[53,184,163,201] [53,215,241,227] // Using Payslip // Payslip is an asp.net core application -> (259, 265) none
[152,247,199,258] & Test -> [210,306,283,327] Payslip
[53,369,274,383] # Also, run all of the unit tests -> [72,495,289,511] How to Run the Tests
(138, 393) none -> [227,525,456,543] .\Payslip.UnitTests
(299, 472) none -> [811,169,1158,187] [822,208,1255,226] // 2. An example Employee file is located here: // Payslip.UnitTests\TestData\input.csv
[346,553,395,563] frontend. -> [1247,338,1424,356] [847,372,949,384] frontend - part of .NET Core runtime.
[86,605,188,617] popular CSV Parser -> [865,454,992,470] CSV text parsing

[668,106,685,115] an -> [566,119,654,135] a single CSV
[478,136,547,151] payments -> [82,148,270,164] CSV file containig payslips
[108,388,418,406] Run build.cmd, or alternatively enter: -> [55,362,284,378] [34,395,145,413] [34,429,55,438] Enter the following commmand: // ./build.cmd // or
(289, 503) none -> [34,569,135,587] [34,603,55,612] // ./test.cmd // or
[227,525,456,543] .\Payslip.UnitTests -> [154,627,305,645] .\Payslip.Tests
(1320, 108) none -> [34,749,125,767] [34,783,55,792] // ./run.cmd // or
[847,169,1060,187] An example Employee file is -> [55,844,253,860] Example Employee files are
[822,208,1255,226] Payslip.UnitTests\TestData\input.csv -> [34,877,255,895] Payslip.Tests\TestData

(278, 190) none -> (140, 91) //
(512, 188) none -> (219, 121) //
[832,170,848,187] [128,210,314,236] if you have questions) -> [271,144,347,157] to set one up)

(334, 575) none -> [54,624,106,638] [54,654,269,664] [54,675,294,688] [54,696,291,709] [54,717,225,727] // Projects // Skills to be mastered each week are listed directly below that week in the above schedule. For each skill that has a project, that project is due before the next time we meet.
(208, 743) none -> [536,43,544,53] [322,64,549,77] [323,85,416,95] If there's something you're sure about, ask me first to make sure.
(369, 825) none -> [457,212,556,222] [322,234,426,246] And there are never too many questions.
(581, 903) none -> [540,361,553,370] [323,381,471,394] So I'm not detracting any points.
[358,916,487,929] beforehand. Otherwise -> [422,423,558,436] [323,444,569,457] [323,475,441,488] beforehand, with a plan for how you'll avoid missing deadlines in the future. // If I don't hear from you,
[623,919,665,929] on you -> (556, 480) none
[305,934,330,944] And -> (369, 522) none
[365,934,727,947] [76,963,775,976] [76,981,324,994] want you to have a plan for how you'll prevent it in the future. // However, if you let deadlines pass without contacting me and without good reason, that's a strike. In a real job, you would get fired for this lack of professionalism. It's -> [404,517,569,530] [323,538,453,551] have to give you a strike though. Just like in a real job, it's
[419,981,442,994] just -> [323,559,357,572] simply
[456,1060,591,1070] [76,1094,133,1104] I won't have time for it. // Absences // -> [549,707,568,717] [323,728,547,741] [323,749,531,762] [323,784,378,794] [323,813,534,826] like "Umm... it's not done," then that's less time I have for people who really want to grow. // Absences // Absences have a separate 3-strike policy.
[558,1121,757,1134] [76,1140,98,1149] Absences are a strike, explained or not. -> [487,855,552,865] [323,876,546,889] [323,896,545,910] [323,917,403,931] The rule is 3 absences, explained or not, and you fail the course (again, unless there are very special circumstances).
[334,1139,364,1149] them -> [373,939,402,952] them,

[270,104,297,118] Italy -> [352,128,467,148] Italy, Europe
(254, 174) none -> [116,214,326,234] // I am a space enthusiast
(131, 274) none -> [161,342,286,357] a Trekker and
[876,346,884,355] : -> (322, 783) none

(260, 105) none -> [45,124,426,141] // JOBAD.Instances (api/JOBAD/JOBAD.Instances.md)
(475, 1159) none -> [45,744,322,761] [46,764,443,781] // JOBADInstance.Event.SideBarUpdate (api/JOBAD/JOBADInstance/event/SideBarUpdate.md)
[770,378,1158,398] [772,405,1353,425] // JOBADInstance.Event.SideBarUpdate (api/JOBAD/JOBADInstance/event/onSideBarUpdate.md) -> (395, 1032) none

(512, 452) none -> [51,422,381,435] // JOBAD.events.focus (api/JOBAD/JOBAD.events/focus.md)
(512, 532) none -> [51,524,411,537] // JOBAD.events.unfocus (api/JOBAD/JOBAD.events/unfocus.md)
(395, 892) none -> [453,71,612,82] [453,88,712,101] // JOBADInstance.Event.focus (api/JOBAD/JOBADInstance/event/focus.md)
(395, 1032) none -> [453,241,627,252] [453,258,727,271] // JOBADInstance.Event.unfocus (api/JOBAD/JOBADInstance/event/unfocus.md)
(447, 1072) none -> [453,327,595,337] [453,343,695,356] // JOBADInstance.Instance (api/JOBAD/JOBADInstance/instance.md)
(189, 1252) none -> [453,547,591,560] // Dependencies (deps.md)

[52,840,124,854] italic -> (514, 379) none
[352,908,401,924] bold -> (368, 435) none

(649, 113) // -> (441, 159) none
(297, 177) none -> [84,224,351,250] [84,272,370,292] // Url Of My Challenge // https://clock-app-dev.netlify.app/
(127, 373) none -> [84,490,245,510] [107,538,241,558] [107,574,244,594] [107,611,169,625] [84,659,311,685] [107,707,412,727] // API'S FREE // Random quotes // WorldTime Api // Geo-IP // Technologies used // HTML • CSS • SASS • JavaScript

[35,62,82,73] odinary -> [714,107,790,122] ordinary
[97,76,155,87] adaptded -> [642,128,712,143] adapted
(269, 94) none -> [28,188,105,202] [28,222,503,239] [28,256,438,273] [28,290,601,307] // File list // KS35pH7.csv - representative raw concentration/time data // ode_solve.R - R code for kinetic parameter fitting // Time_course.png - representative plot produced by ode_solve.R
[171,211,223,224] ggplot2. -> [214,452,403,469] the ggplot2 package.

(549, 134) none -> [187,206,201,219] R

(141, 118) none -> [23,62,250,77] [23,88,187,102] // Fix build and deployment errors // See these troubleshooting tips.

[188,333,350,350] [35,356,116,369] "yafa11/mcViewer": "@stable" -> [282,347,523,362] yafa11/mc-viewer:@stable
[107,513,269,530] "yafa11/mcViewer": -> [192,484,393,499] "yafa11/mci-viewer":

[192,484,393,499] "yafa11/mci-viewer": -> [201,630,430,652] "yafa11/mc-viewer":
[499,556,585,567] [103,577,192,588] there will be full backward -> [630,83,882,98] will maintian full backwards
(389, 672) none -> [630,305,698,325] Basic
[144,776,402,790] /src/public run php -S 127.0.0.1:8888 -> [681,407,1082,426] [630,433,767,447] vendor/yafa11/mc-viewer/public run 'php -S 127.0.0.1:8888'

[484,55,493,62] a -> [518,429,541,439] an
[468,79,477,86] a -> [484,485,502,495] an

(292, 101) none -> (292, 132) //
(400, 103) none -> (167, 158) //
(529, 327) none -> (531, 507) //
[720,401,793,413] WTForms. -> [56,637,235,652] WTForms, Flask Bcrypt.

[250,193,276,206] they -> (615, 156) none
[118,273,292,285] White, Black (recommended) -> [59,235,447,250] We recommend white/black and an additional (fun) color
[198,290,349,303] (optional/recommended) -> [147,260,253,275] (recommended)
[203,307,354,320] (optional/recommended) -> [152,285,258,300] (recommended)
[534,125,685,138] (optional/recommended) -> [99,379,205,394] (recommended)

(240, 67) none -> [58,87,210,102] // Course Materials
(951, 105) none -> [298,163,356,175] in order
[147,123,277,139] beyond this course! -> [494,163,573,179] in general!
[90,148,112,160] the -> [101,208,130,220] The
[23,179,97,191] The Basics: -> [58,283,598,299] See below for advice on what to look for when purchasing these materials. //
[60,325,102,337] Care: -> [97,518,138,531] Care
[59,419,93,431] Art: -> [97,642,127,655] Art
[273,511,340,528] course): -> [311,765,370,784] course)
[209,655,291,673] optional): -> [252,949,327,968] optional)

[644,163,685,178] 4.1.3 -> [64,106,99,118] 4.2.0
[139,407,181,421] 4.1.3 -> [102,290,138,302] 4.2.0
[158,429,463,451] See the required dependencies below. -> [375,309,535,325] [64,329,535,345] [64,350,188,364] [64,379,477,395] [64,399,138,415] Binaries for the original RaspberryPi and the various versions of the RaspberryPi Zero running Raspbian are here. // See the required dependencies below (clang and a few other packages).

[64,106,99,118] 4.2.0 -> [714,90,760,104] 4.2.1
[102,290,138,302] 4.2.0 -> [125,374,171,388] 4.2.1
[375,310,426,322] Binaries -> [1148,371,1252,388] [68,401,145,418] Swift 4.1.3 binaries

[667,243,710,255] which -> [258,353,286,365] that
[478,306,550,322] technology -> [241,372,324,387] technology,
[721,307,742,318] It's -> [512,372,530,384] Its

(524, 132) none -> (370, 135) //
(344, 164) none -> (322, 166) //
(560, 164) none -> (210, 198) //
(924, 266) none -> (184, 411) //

========================================================================

ABOUT THIS EXERCISE:
Retype only this portion of the data above: the line containing "[346,553,395,563] frontend. ->", the line containing "[108,388,418,406] Run build.cmd, or", and all lines between them, exactly.

ANSWER SECTION:
[346,553,395,563] frontend. -> [1247,338,1424,356] [847,372,949,384] frontend - part of .NET Core runtime.
[86,605,188,617] popular CSV Parser -> [865,454,992,470] CSV text parsing

[668,106,685,115] an -> [566,119,654,135] a single CSV
[478,136,547,151] payments -> [82,148,270,164] CSV file containig payslips
[108,388,418,406] Run build.cmd, or alternatively enter: -> [55,362,284,378] [34,395,145,413] [34,429,55,438] Enter the following commmand: // ./build.cmd // or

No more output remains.